Speaking to Compelo at the Gartner Symposium 2018 in Barcelona, global vice-president and head of product strategy Dean Alms says: “What we’re seeing with digital transformation is a generational shift – it tends to happen every 20 years.
“We’ve been through changes before that caused the likes of IBM, Hewlett-Packard and co to completely shake things up, and now the market incumbents of today are under the same pressure to do the same.
“Where before it was a business priority to reduce costs and increase the efficiency of your processes, now it’s much more about increasing revenue and creating a unique, competitive advantage.
“You have to have an agile mindset, it’s really about being willing to adapt and being eager to embrace the change – otherwise you’ll fall behind.”
Mark Armstrong, general manager for Europe, Middle East and Africa, adds: “When it comes to digital transformation, we are really trying to get across the idea that it simply isn’t one size fits all – there’s lots of different things to consider depending on the organisation and its goals.”
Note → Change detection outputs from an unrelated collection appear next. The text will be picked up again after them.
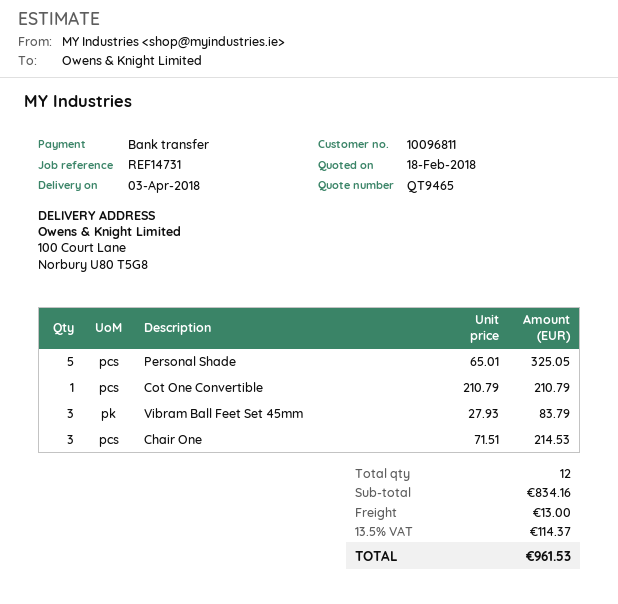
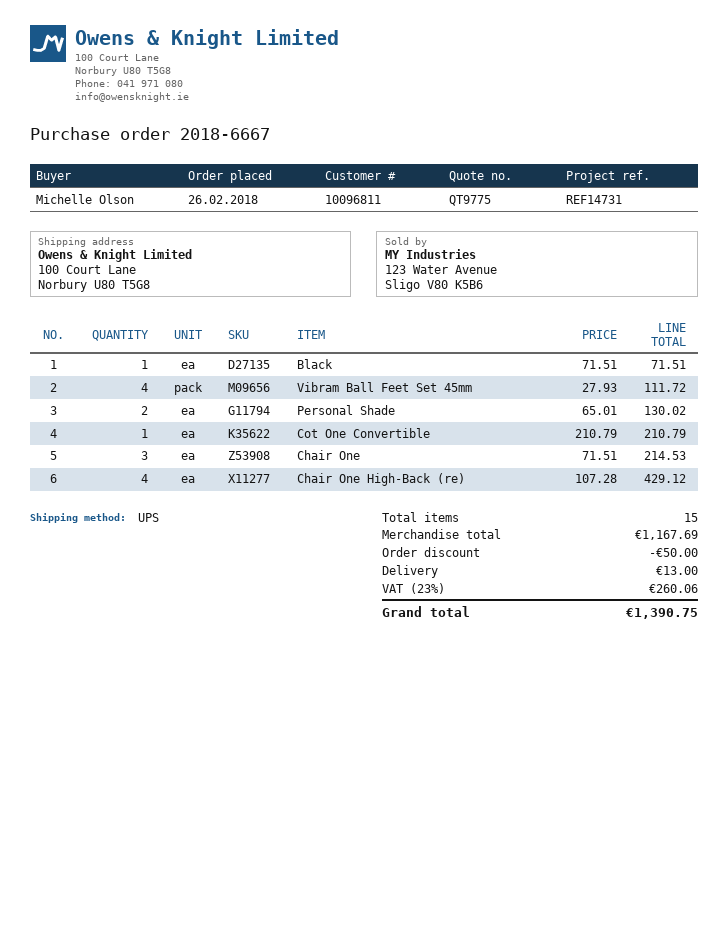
quote number: QT9465 -> QT9775
Personal Shade: 5 x 65.01 = 325.05 -> 2 x 65.01 = 130.02
Vibram Ball Feet Set 45mm: 3 x 27.93 = 83.79 -> 4 x 27.93 = 111.72
Black: none -> 1 x 71.51 = 71.51
Chair One High-Back (re): none -> 4 x 107.28 = 429.12
total quantity: 12 -> 15
subtotal: 834.16 -> 1167.69
discount: none -> 50.00
tax: 13.5% = 114.37 -> 23% = 260.06
total: 961.53 -> 1390.75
Retail and public sector under digital pressure, according to Rimini Street
The high street has suffered so far in 2018 as customers are increasingly moving online to do their shopping.
Physical retail outlets are closing faster than ever across the globe, with the company’s that run them being offered a worrying ultimatum to either go online or face a dramatic loss in customers.
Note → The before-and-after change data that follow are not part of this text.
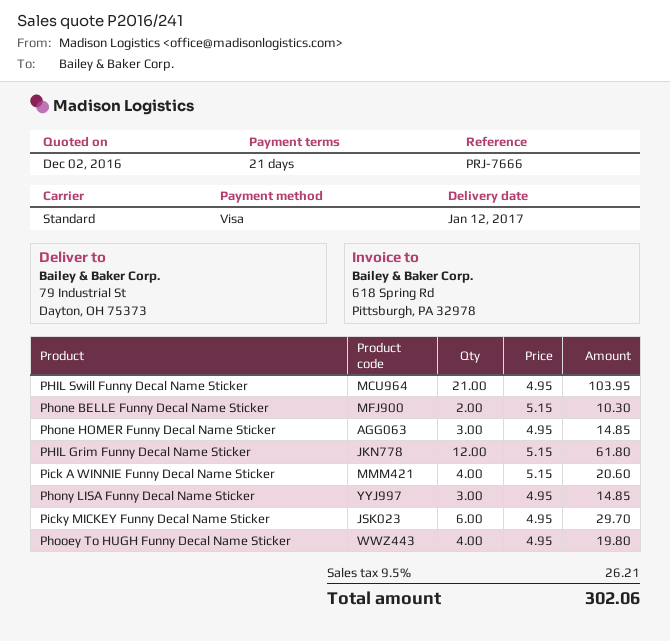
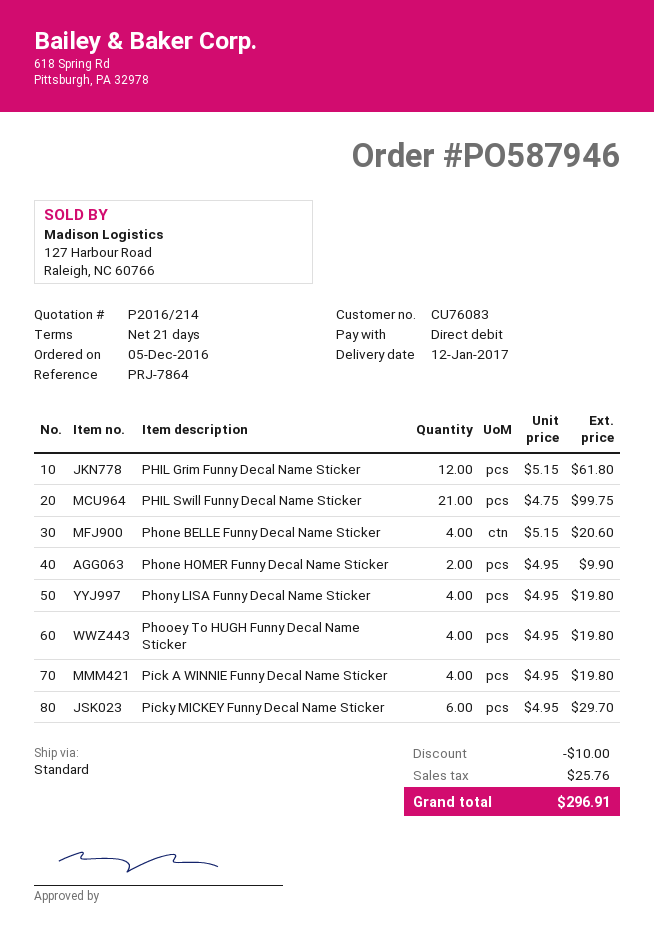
quote number: P2016/241 -> P2016/214
reference: PRJ-7666 -> PRJ-7864
payment method: Visa -> direct debit
PHIL Swill Funny Decal Name Sticker: 21 x 4.95 = 103.95 -> 21 x 4.75 = 99.75
Phone BELLE Funny Decal Name Sticker: 2 x 5.15 = 10.30 -> 4 x 5.15 = 20.60
Phone HOMER Funny Decal Name Sticker: 3 x 4.95 = 14.85 -> 2 x 4.95 = 9.90
Pick A WINNIE Funny Decal Name Sticker: 4 x 5.15 = 20.60 -> 4 x 4.95 = 19.80
Phony LISA Funny Decal Name Sticker: 3 x 4.95 = 14.85 -> 4 x 4.95 = 19.80
discount: none -> 10.00
tax: 26.21 -> 25.76
total: 302.06 -> 296.91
This digital appetite among the world’s population is also affecting the public sector in multiple countries – as citizens appear to be expressing a preference for digital public services.
“There’s so much pressure on retail and the public sector, it’s definitely not something to be taken lightly – digital transformation is a complete necessity,” explains Dean.
“Just look at all the retail closures this year – I think there’s been about 28 in the UK alone and they’re virtually all down to a lack of digital transformation from companies thinking what they have been doing for the past few years will get them through.”
Example of digital transformation in retail
Rimini Street works with a wide variety of retail customers, providing support for their enterprise software services – a key factor in becoming a more digital business.
Sharing an example, Dean says: “We had a retail customer in the US that wanted to try completely self-service stores but the shareholders weren’t prepared to introduce them without knowing they would work for certain.
“So we helped the retailer to make it possible to run with this idea in one of its outlets and, guess what, it was a huge success and now the company is doing it everywhere.”
“We’re not saying you have to try and be Amazon, which is just doing everything right now – it’s even making its own movies – that’s not the point.
“You stay with the niche that made you successful in the first place but use it in a way that maximises the benefits of today’s technology rather than suffer from it.”
Digital transformation on the rise in Europe, the Middle East and Africa
A recent study by Rimini Street found digital transformation is the number one driver for investment in IT in Europe, the Middle East and Africa, accounting for 55% of the spend.
As general manager for the region, Mark is acutely aware of the fact that becoming a fully digital company with an end-to-end business model to match is chief among the priority list for companies located there.
“About 65% of our customers are in the North American region currently, but we’re expanding that into other markets at the moment, namely Europe, the Middle East and Africa,” he explains.
“This is where I’ve been working during my six months with the company and the progress has been great – some of the markets in the Middle East and Africa are considered as developing but they’re already really advanced and sophisticated.
“It’s a great time to be with the company – there’s huge opportunity in these new markets.
“In the UK, where we’ve been since 2009, there’s lots going on as well.”
The Rimini Street report also found 74% of the respondents in Europe, the Middle East and Africa agree that increasing investment in innovation is either extremely important or very important.
Meanwhile, those surveyed also experienced an average increase in revenue of 13.4% and an average decrease in costs of 11.33% after digital transformation – with improved productivity, increased customer satisfaction and faster time-to-market as key benefits.
Mark adds: “To see these benefits, companies have to be more willing to take risks.
“Our research shows companies spend about 90% of their budget just keeping the lights on, running costs, everyday costs, that kind of thing.
“Just 10% goes on trying to innovate. This isn’t a winning formula in 2018, and that’s what our company tries to encourage in our clients – you have to be willing to take the risks that come with innovation.”